Evaluative Summary of Articles on
Two-way ANOVA CRF-pq Design
Submitted by Kathleen S. Burger
1. Background Information
Authors: Justen, III, J., Waldrop, P., and Adams, II, T.
Title: Effects of Paired versus Individual user Computer-Assisted Instruction
and type of feedback on student achievement.
Source: Educational Technology
Year: July 1990, 51-53.
2. Abstract
Building on previous research concerning Computer-Assisted Instruction (CAI),
this study was designed to determine if two students using one computer at the
same time would influence the relative effectiveness of various Feedback conditions.
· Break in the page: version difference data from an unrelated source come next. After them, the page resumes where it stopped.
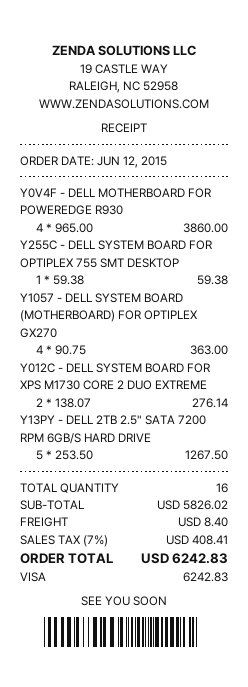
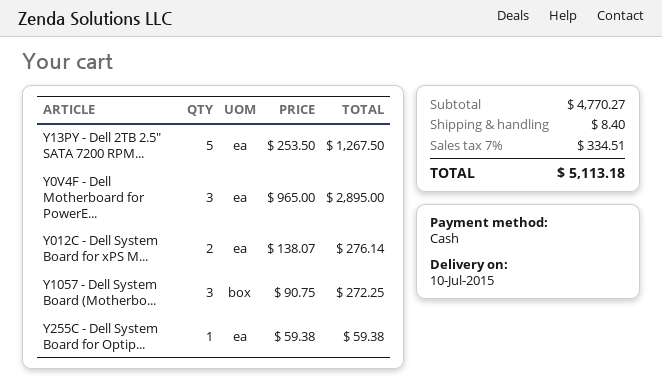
payment method: Visa -> cash
Y0V4F - DELL MOTHERBOARD FOR POWEREDGE R930: 4 x 965.00 = 3860.00 -> 3 x 965.00 = 2895.00
Y1057 - DELL SYSTEM BOARD (MOTHERBOARD) FOR OPTIPLEX GX270: 4 x 90.75 = 363.00 -> 3 x 90.75 = 272.25
subtotal: 5826.02 -> 4770.27
tax: 7% = 408.41 -> 7% = 334.51
total: 6242.83 -> 5113.18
The authors used a 2 (type of CAI - Individual / Paired) X 2 (type of Feedback
- Extended / Minimal) fixed-effect factorial design in this investigation. They
hypothesized that there would be no significant difference in student performance
between Paired and Individual use of CAI or between Minimal and Extended Feedback
conditions, and no significant interaction between the factors type of Feedback
and type of CAI in a Computer-Assisted Instructional tutorial. An identical
twenty question, multiple-choice test was administered to each of the 68 subjects.
Using these scores, Analysis of variance (ANOVA) procedures yielded a significant
main effect for type of Feedback (Extended/Minimal) [F (1,64) = 5.43, p= .02],
but no significant main effect for type of CAI [F (1,64)= .28, p>.05] or
for interaction [F (1,64)=3.36, p>.05]. Students in the Minimal Feedback
condition answered more test questions correctly (M=13) than did students in
the Extended Feedback condition (M=11.42). This finding favoring Minimal Feedback
condition was surprising and inconsistent with previous research literature
findings favoring Extended Feedback conditions.
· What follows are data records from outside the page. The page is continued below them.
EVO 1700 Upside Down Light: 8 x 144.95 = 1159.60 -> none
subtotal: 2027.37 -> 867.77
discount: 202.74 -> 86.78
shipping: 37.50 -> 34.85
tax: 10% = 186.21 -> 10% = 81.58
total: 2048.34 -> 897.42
3. Null hypothesis, alpha (or p) - level, and sample size per group.
The null hypotheses to be tested were stated as follows:
(1) There is no significant difference in student performance between Paired
and Individual use of Computer-Assisted Instruction. (Ho1: mp = mi)
(2) There is no significant difference in student performance between Minimal
and Extended Feedback conditions on a Computer-Assisted Instruction task. (Ho2:
mm = me)
(3) There is no significant interaction between type of Feedback and number
of users in a Computer-Assisted Instruction task. (Ho3: mf = mn)
The information provided about the alpha and p levels is scant. All that is
reported about the alpha
level is that the alpha level of .05 was used to determine significance. In
the first table, which reported the results of the Analysis of Variance, the
p value (.02) of the significant finding is reported. This indicates, to the
credit of the researchers, that they note the difference between the alpha level
and the p value.
Table 1
Results of Analysis of Variance
Source SS df MS F
Type of CAI 2.22 1 2.22 .28
Type of Feedback 43.05 1 43.05 5.43*
CAI X Feedback 26.59 1 26.59 3.36
Error 507.06 64 7.92
*p=.02
It would have been informative if Table 1 included a column containing all
the p values in addition to a row containing Totals for df, SS, and MS. Total
sample size, N=68, was reported in the narration, while sample size per cell,
test score means, and standard deviation were reported in the second table.
Table 2
Group Means and Standard Deviations forCriterion Measures
Group N M SD
Paired/Minimal Feedback 19 13.79 2.92
Paired/Extended Feedback 14 10.93 1.98
Individual/Minimal Feedback 18 12.17 3.00
Individual/Extended Feedback 17 11.82 3.07
4. Independent and dependent variables
There were two fixed independent variables (factors): Type of Feedback and Type
of Computer-Aided Instruction. Each factor had two levels. Type of Feedback
levels were Minimal and Extended Feedback, while Type of Computer-Aided Instruction
levels were Individual and Paired Approach.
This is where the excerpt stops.